Tell us how the product performed overall when used for its designed purpose

They're decent shorts for rides of a couple of hours.

Tell us what you particularly liked about the product

The pad is comfortable.

Tell us what you particularly disliked about the product

I found the material a little scratchy against the skin.

Did you enjoy using the product? They were okay.

Would you consider buying the product? No

Would you recommend the product to a friend? Possibly, but along with some others.

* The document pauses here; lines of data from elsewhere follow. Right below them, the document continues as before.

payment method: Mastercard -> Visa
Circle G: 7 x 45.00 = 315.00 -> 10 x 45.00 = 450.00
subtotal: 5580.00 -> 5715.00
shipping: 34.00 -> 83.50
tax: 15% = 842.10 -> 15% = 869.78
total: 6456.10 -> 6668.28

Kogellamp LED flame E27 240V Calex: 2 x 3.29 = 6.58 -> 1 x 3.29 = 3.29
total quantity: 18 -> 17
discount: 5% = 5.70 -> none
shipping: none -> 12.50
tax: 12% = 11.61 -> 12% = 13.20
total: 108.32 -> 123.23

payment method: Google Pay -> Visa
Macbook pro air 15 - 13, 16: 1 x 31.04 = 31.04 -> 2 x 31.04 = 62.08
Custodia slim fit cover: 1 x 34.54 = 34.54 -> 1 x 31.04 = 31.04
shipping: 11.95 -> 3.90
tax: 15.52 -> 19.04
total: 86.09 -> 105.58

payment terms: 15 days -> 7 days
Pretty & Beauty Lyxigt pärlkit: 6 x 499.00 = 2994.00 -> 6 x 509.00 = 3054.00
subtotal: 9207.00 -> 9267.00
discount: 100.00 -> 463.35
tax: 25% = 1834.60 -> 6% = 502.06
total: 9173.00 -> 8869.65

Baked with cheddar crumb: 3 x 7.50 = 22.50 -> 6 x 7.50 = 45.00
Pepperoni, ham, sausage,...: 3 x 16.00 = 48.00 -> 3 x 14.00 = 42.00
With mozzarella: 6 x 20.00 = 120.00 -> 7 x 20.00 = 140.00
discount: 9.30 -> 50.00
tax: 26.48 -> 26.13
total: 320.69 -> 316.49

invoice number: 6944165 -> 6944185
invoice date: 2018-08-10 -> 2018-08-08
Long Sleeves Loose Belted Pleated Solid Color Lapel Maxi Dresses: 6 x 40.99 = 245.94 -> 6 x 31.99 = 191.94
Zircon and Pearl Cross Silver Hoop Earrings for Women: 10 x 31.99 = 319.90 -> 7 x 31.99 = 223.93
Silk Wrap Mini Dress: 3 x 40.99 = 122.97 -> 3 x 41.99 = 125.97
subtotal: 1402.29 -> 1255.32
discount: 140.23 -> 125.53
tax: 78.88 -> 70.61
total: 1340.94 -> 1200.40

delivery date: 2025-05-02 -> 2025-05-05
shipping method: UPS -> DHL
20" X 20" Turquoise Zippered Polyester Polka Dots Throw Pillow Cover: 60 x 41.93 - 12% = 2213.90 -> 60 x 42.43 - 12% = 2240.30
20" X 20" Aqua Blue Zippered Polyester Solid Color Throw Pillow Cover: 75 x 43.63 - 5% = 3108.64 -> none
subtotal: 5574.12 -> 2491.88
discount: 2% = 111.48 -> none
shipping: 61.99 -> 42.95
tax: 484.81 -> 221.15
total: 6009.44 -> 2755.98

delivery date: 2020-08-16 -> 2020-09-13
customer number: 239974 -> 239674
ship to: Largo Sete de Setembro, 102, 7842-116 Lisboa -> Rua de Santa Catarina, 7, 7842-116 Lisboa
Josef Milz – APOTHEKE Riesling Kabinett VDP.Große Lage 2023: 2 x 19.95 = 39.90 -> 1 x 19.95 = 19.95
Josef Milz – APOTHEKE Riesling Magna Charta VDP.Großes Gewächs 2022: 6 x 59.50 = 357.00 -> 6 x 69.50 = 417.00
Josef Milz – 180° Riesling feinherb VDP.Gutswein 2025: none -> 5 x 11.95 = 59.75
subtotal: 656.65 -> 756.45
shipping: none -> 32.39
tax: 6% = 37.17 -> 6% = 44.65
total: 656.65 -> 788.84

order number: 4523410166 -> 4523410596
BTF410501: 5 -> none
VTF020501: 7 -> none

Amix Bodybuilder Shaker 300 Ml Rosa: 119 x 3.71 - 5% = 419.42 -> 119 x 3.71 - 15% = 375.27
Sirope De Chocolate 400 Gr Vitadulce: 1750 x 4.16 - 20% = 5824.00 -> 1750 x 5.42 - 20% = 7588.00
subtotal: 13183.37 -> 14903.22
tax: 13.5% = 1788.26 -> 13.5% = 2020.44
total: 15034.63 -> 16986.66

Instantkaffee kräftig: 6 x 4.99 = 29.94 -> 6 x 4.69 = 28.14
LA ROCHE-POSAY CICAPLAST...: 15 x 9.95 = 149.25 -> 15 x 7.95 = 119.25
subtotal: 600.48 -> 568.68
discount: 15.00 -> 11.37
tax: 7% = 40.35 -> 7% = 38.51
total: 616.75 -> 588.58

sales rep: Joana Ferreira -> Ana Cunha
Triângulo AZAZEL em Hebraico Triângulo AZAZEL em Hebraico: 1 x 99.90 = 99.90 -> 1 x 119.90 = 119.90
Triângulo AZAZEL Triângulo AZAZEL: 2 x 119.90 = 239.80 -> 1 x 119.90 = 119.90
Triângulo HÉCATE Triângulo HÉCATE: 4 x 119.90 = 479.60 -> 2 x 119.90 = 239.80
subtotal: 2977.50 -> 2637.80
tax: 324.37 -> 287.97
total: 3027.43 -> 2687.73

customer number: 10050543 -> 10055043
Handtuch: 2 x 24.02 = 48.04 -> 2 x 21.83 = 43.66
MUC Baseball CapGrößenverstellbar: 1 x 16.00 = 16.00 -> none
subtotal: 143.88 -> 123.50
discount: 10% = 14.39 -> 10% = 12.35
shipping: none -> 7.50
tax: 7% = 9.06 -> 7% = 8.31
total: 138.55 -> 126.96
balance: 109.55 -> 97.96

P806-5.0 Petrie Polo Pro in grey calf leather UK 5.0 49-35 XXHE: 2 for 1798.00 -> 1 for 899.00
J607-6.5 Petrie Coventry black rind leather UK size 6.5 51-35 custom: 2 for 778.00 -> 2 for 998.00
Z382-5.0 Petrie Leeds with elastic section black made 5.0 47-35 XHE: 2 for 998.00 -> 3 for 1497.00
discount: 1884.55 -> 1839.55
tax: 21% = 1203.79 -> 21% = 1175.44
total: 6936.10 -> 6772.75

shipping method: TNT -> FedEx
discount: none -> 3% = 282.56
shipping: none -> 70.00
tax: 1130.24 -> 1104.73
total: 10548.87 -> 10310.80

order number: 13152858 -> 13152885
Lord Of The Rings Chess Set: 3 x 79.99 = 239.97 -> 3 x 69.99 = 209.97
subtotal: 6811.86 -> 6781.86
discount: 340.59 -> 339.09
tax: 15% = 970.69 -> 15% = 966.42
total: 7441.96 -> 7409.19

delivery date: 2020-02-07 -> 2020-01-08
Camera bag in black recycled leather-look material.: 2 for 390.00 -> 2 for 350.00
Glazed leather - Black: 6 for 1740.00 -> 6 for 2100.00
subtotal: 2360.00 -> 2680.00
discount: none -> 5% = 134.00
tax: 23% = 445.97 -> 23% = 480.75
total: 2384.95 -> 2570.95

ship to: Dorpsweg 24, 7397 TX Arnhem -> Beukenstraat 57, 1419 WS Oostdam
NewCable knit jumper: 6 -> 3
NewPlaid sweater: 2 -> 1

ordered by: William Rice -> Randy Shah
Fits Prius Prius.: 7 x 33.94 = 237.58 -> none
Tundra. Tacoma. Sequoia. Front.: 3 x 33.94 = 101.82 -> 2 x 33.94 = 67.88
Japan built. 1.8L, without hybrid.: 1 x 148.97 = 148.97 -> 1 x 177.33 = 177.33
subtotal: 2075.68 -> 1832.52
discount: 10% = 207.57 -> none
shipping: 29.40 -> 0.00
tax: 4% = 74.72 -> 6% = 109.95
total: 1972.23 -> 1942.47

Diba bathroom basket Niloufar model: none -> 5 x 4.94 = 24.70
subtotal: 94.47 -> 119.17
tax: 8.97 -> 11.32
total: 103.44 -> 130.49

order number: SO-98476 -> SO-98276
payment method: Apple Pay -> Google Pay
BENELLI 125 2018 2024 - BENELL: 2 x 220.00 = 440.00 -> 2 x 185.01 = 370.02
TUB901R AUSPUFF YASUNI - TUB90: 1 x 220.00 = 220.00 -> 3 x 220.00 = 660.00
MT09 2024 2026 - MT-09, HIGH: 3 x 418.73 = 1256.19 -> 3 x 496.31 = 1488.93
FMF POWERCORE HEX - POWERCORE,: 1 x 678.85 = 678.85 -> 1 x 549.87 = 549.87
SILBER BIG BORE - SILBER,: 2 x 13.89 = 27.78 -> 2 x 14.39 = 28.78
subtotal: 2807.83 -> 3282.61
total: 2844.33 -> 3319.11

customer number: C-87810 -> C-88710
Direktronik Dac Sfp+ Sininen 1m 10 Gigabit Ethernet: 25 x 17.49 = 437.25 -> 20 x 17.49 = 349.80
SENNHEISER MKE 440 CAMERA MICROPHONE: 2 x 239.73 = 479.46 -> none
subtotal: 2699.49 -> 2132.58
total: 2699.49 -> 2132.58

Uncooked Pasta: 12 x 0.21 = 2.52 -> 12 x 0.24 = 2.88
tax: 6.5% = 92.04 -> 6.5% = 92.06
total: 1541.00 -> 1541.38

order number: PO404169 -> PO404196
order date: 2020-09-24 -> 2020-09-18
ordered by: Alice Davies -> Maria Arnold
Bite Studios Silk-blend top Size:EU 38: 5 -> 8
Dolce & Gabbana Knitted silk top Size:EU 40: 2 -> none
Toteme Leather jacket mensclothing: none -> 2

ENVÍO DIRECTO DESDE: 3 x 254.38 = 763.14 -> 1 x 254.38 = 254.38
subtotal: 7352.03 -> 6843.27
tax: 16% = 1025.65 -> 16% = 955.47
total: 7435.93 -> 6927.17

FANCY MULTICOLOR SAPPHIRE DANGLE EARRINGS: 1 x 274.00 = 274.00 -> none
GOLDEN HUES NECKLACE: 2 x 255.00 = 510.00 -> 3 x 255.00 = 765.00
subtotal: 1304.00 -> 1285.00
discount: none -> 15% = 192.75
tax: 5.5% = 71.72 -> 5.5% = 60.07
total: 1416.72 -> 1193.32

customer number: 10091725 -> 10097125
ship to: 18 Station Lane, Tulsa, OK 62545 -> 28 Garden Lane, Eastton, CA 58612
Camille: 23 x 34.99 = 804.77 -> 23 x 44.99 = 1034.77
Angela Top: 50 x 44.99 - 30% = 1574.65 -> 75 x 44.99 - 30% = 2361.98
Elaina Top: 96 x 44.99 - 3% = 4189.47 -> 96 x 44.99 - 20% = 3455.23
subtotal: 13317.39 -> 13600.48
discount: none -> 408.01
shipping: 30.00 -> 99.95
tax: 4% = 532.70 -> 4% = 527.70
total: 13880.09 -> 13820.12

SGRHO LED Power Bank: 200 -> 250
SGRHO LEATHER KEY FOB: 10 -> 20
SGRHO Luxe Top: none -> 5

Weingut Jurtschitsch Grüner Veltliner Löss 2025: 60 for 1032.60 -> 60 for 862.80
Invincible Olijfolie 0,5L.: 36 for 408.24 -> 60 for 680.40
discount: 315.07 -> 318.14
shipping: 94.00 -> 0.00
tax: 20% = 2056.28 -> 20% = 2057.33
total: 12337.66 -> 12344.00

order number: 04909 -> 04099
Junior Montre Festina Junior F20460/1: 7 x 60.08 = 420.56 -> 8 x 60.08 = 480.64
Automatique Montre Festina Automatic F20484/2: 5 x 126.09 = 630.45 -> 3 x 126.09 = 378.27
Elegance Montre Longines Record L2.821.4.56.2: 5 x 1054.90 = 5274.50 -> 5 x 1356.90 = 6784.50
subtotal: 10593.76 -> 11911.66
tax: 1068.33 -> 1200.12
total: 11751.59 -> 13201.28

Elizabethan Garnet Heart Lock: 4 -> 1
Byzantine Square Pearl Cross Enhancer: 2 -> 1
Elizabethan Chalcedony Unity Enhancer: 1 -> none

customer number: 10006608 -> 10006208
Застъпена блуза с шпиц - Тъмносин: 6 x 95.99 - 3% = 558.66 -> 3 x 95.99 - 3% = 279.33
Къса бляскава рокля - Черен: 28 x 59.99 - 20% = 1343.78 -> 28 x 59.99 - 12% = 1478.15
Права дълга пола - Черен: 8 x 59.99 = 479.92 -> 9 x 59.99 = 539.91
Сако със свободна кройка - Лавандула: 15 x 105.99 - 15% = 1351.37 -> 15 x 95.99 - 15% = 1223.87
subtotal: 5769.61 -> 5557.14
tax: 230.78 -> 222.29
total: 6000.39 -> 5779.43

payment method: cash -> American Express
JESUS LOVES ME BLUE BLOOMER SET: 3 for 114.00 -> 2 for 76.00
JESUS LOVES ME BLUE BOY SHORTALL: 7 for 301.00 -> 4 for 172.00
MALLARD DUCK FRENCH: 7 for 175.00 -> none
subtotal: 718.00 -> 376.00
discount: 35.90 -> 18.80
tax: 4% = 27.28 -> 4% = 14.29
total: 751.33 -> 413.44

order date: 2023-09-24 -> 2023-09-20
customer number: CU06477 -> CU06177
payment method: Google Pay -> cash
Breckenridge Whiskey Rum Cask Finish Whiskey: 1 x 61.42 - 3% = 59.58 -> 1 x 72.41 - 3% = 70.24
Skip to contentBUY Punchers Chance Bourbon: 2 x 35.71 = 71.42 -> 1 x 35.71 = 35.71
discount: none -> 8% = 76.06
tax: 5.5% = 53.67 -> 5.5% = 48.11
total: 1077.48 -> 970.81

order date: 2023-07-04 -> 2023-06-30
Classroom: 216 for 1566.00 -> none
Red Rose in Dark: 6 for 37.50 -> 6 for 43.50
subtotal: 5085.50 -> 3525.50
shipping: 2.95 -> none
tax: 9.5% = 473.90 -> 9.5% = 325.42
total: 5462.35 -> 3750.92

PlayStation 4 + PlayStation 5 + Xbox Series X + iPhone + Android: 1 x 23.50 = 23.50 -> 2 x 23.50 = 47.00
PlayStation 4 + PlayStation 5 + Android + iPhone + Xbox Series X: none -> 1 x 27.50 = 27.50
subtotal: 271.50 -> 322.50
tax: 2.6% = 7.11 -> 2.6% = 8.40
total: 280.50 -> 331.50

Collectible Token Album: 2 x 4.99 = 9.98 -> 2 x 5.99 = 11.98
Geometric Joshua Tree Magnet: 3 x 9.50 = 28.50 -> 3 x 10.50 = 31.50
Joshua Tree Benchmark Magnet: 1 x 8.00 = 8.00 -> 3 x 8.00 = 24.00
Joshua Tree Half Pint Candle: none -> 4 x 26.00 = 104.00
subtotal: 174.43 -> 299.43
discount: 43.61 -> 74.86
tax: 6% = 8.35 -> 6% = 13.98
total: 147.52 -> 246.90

Use this box to explain your score

The Verve Glow bib shorts are decent enough in terms of performance and fit, but as with the jersey of the same name, I don't think they quite deliver the levels expected for the price against the opposition to warrant a higher score.

Overall rating: 7/10

About the tester

Age: 38  Height: 180cm  Weight: 76kg

I usually ride: This month's test bike  My best bike is: Kinesis Aithein

I've been riding for: 10-20 years  I ride: Every day  I would class myself as: Expert

I regularly do the following types of riding: time trialling, commuting, club rides, sportives, fixed/singlespeed

Stu knocked out his first road.cc review back in 2009 and since then he's chucked the best part of seventy test bikes around the West Country, a couple of them quite literally! With three alloy and two steel bikes in his fleet he's definitely a metal man (that'll be the engineering background) but is slowly warming to that modern carbon fibre stuff along with fat tyres & disc brakes.
It's not all nostalgia though, after spending the last few years in product design Stu keeps banging on about how 3D printing is going to be the next big thing and he's a sucker for a beautiful paint job too.


matthewn5 [1372 posts] 2 years ago

I've got a pair of Craft bibs that I've had for years and are still in brilliant condition. I've got newer bibs, but I keep coming back to the Crafts.